:: Your objective ::
In the material below, find each line with the word "article" and copy it.

━━━ Provided records ━━━

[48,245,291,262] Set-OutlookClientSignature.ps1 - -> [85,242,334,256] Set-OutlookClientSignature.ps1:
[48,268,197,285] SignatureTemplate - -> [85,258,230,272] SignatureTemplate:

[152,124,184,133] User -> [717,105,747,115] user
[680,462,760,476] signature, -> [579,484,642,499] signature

━━━
━━━ Provided records ━━━

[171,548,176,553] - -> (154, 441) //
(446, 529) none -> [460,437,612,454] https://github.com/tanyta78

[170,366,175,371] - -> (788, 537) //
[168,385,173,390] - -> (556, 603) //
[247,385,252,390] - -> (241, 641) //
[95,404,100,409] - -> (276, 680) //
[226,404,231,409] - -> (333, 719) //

━━━
━━━ Provided records ━━━

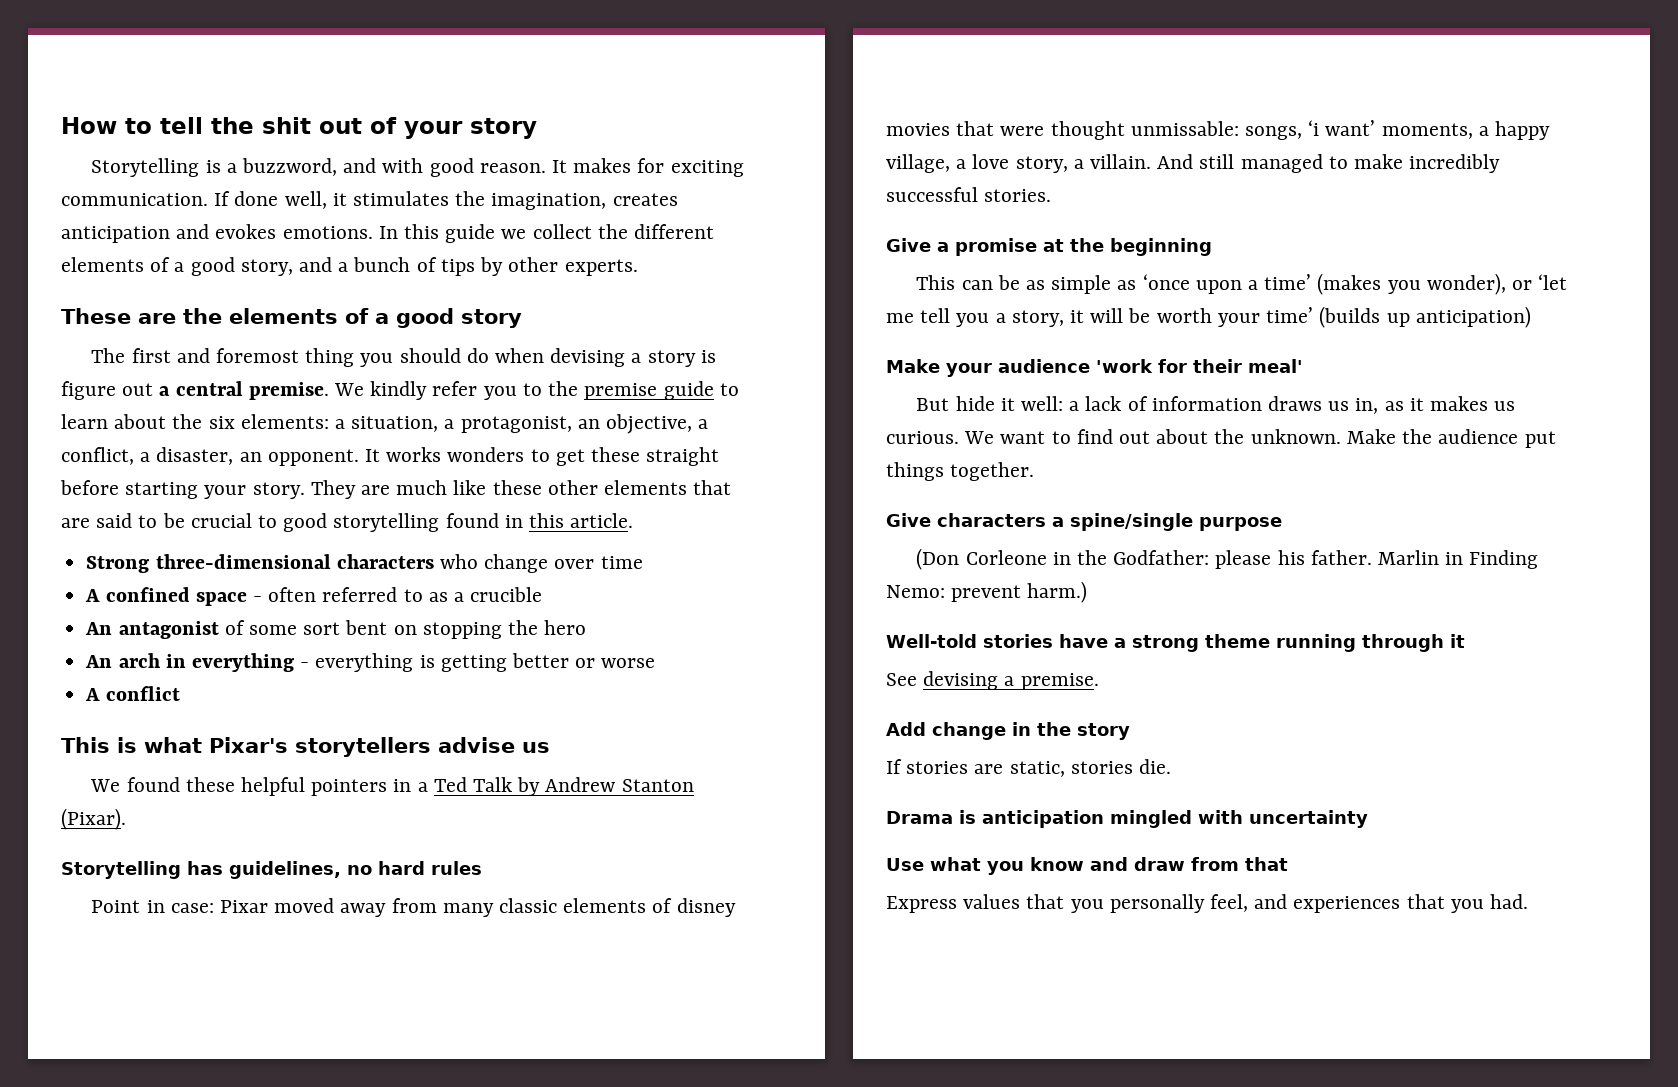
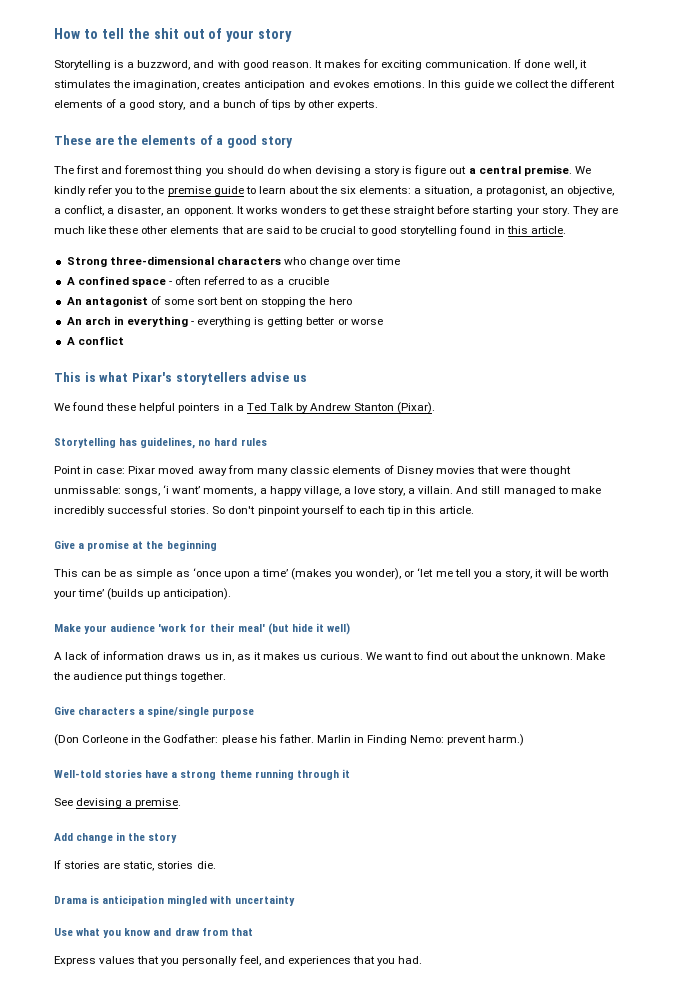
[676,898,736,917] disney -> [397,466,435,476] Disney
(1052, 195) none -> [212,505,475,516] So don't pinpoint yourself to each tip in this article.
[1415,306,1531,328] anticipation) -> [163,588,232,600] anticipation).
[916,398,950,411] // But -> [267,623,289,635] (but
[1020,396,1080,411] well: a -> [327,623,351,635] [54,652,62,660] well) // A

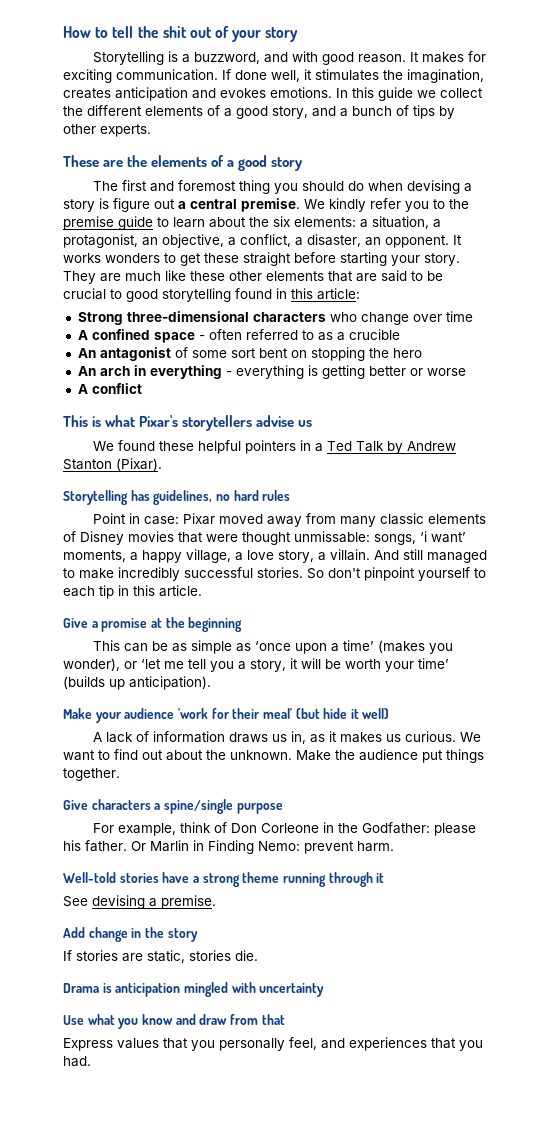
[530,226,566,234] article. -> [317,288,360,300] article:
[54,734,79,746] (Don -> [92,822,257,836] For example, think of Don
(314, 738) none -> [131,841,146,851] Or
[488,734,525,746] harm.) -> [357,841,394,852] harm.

━━━

:: Your solution ::
(1052, 195) none -> [212,505,475,516] So don't pinpoint yourself to each tip in this article.
[530,226,566,234] article. -> [317,288,360,300] article:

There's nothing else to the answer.